Большой Дин — это совсем другое дело! Дин, Дин, Дин! К уже сказанному о нем добавлю, что у него волосатая грудь, что делает его самцом, укомплектованным по всем параметрам. Он раздевается и начинает звонко бить Грегга по жопе. Делает он это без особого чувства, как-то механически — скорее ради затравки. Тот дергается при каждом ударе и похабно стонет. Кажется, ему действительно приятно, несмотря на боль. А может, это именно боль доставляет ему кайф. Глупо, что этот ритуальный спектакль с участием двух актеров — Грегга и Дина — рассчитан на одного-единственного зрителя — меня. Театр начинается с раздевалки. Я раздеваюсь и присоединяюсь к ним. Они прерываются и осоловело смотрят на мое бесконечно белое и ослепительно худое мускулистое тело с зловещими клеймами татуировок. Я тускло фосфоресцирую на фоне открытого балконного окна с грубо сработанной аляповатой декорацией предрассветного августовского Торонто. Зал взрывается в беззвучной овации, немые возгласы восторга доносятся из соседних домов. УСПЕХ, НЕСОМНЕННЫЙ УСПЕХ!!! — исступленно телеграфируют кретины-критики, сбивая в кровь дотошные пальцы…

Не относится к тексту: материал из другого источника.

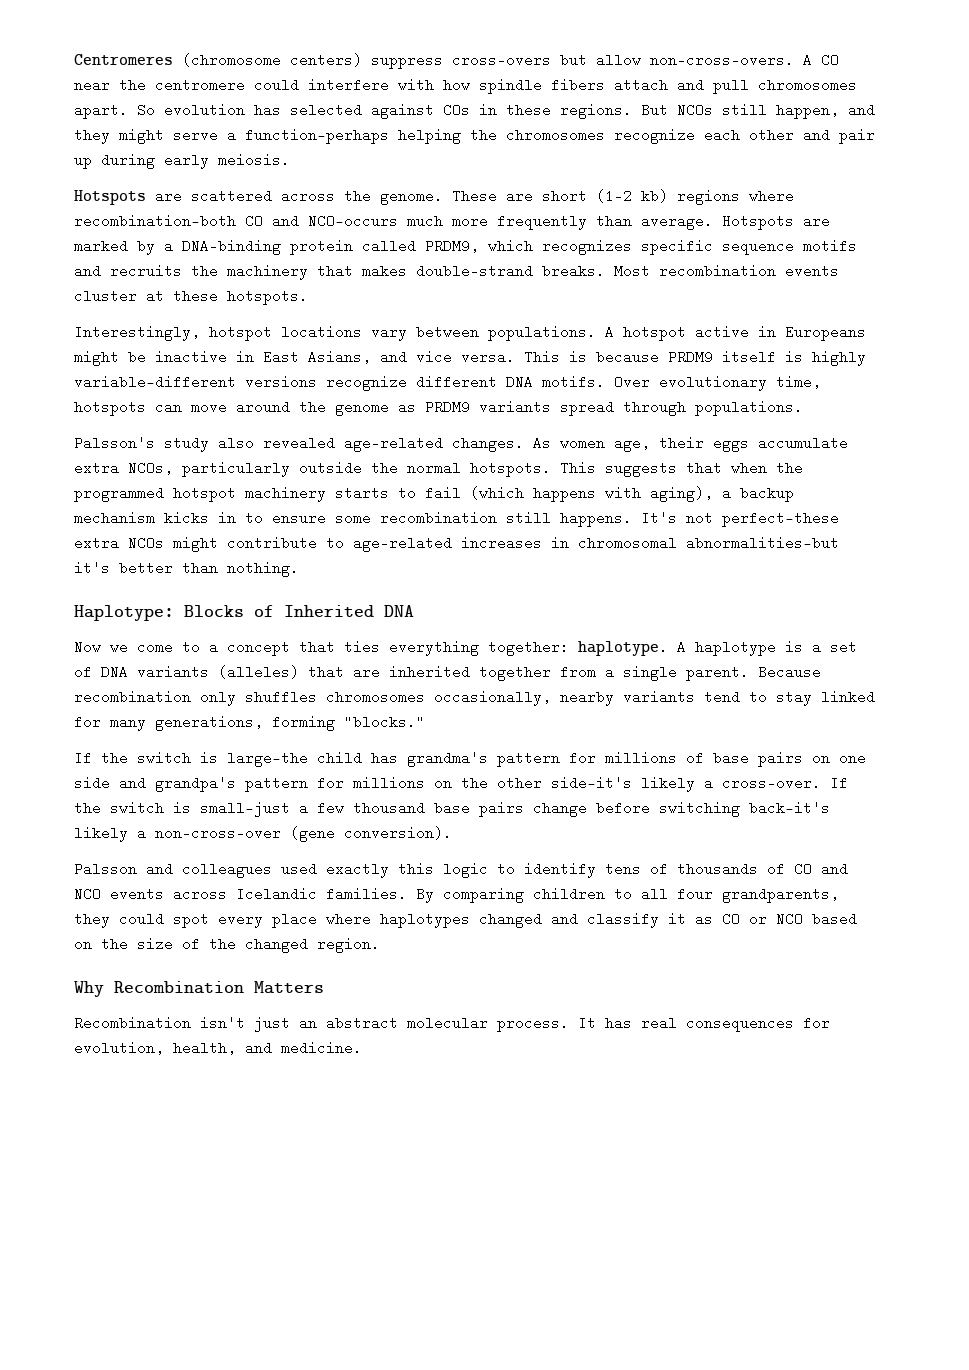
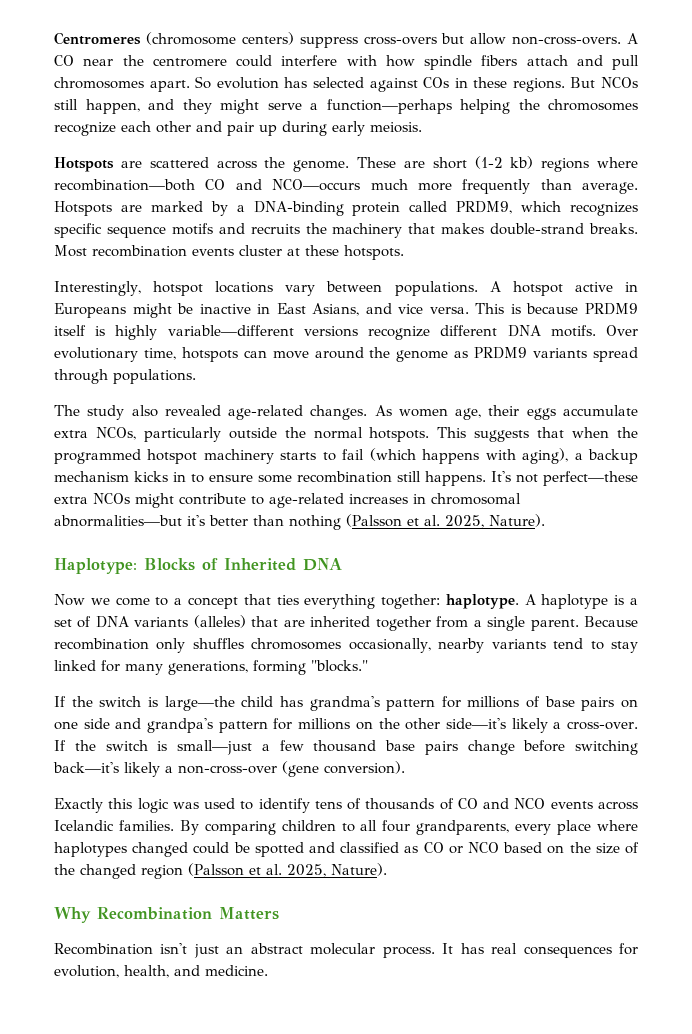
- Palsson's study also revealed age-related changes.
+ The study also revealed age-related changes.
- It's not perfect—these extra NCOs might contribute to age-related increases in chromosomal abnormalities—but it's better than nothing.
+ It's not perfect—these extra NCOs might contribute to age-related increases in chromosomal abnormalities—but it's better than nothing (Palsson et al. 2025, Nature).
- Palsson and colleagues used exactly this logic to identify tens of thousands of CO and NCO events across Icelandic families.
+ Exactly this logic was used to identify tens of thousands of CO and NCO events across Icelandic families.
- By comparing children to all four grandparents, they could spot every place where haplotypes changed and classify it as CO or NCO based on the size of the changed region.
+ By comparing children to all four grandparents, every place where haplotypes changed could be spotted and classified as CO or NCO based on the size of the changed region (Palsson et al. 2025, Nature).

Мы все обдолбанные до безобразия. Наверное, именно так должна выглядеть классическая наркоманская оргия. Нос, забитый кокаином, — эпицентр эйфории, эрогенная зона, от которой по всему телу расходятся метастазы блаженства. При этом ни у кого не стоит, несмотря на общее возбуждение. Так всегда на коке: ты очень хочешь, но совсем не можешь. Мы поочередно сосем друг у друга. Мне нравится сосать у Дина, Греггу нравится сосать у меня.

Как всегда, секс втроем — это много суеты и неуклюжих движений, особенно если все трое под кайфом. Наверное, со стороны это похоже на смертельную схватку гигантских сороконожек: отовсюду торчат чьи-то конечности, трудно понять, чьи органы тычутся тебе в лицо, подступают сзади и сбоку, еще труднее попасть в нужное отверстие и найти удобное положение, на тебя все время что-то давит, как во время часа-пик в метро, речь уже идет не об удобстве или удовольствии, а о физическом выживании, в голове то и дело мелькает предательски слабовольный вопрос: «А стоит ли вообще так осложнять себе жизнь?» Но жажда приключений и прирожденный нонконформизм опять и опять толкают меня на подобные авантюры.